_TASK REQUIREMENTS:_ What is needed is every line of the material that contains "head".
- - - - - - -
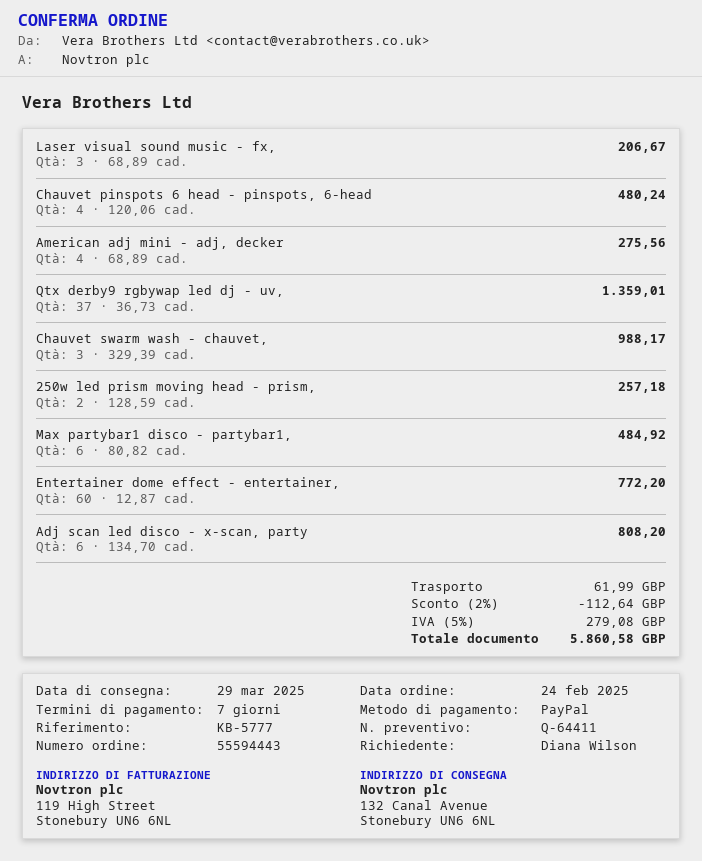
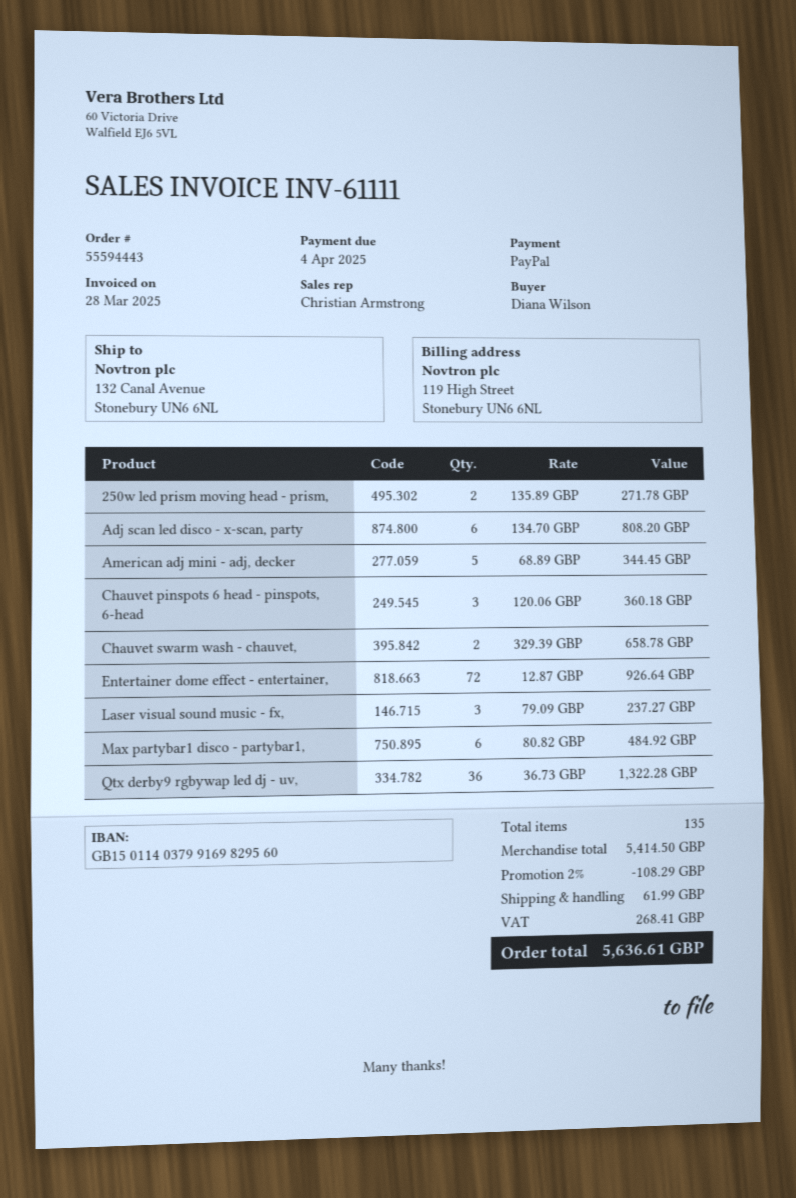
Laser visual sound music - fx,: 3 x 68.89 = 206.67 -> 3 x 79.09 = 237.27
Chauvet pinspots 6 head - pinspots, 6-head: 4 x 120.06 = 480.24 -> 3 x 120.06 = 360.18
American adj mini - adj, decker: 4 x 68.89 = 275.56 -> 5 x 68.89 = 344.45
Qtx derby9 rgbywap led dj - uv,: 37 x 36.73 = 1359.01 -> 36 x 36.73 = 1322.28
Chauvet swarm wash - chauvet,: 3 x 329.39 = 988.17 -> 2 x 329.39 = 658.78
250w led prism moving head - prism,: 2 x 128.59 = 257.18 -> 2 x 135.89 = 271.78
Entertainer dome effect - entertainer,: 60 x 12.87 = 772.20 -> 72 x 12.87 = 926.64
discount: 2% = 112.64 -> 2% = 108.29
tax: 279.08 -> 268.41
total: 5860.58 -> 5636.61

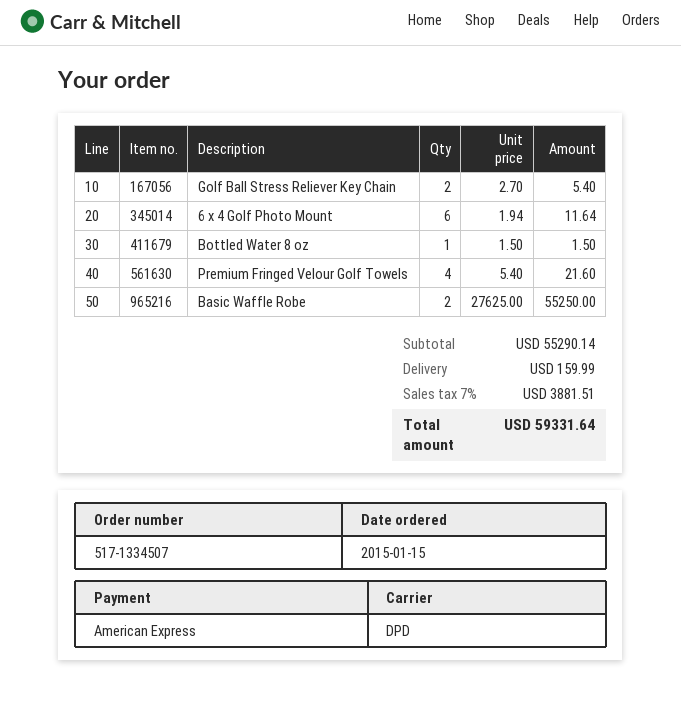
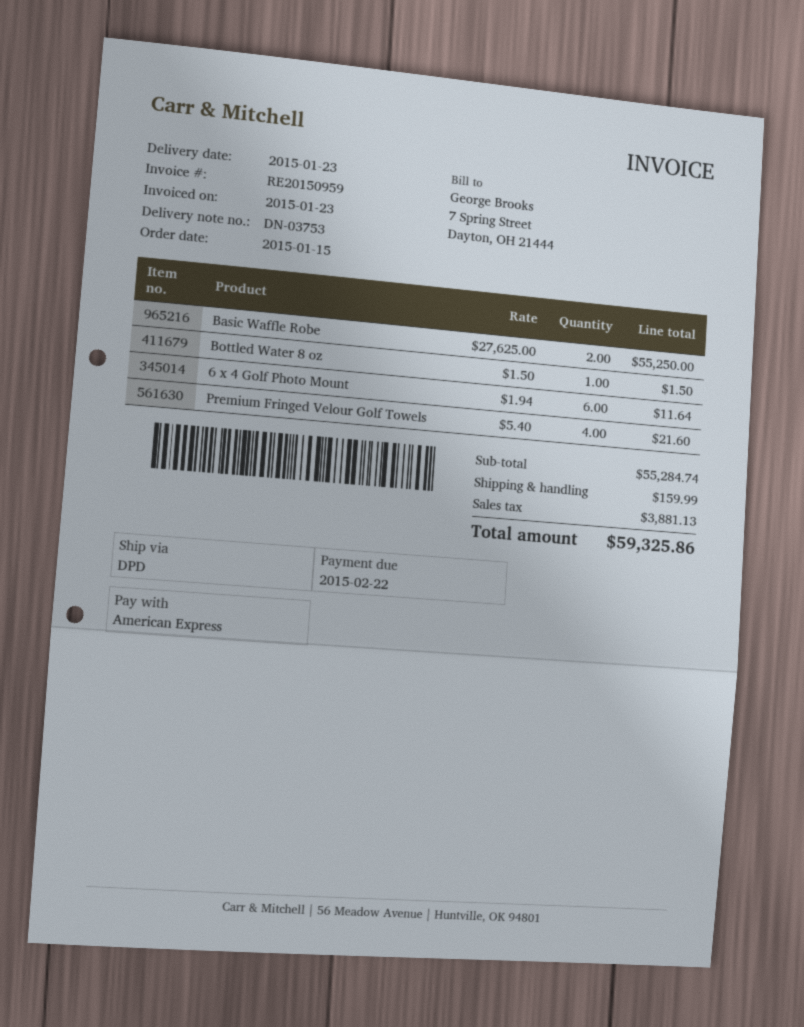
Golf Ball Stress Reliever Key Chain: 2 x 2.70 = 5.40 -> none
subtotal: 55290.14 -> 55284.74
tax: 3881.51 -> 3881.13
total: 59331.64 -> 59325.86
- - - - - - -
_RESPONSE FOR THIS EXERCISE:_
Chauvet pinspots 6 head - pinspots, 6-head: 4 x 120.06 = 480.24 -> 3 x 120.06 = 360.18
250w led prism moving head - prism,: 2 x 128.59 = 257.18 -> 2 x 135.89 = 271.78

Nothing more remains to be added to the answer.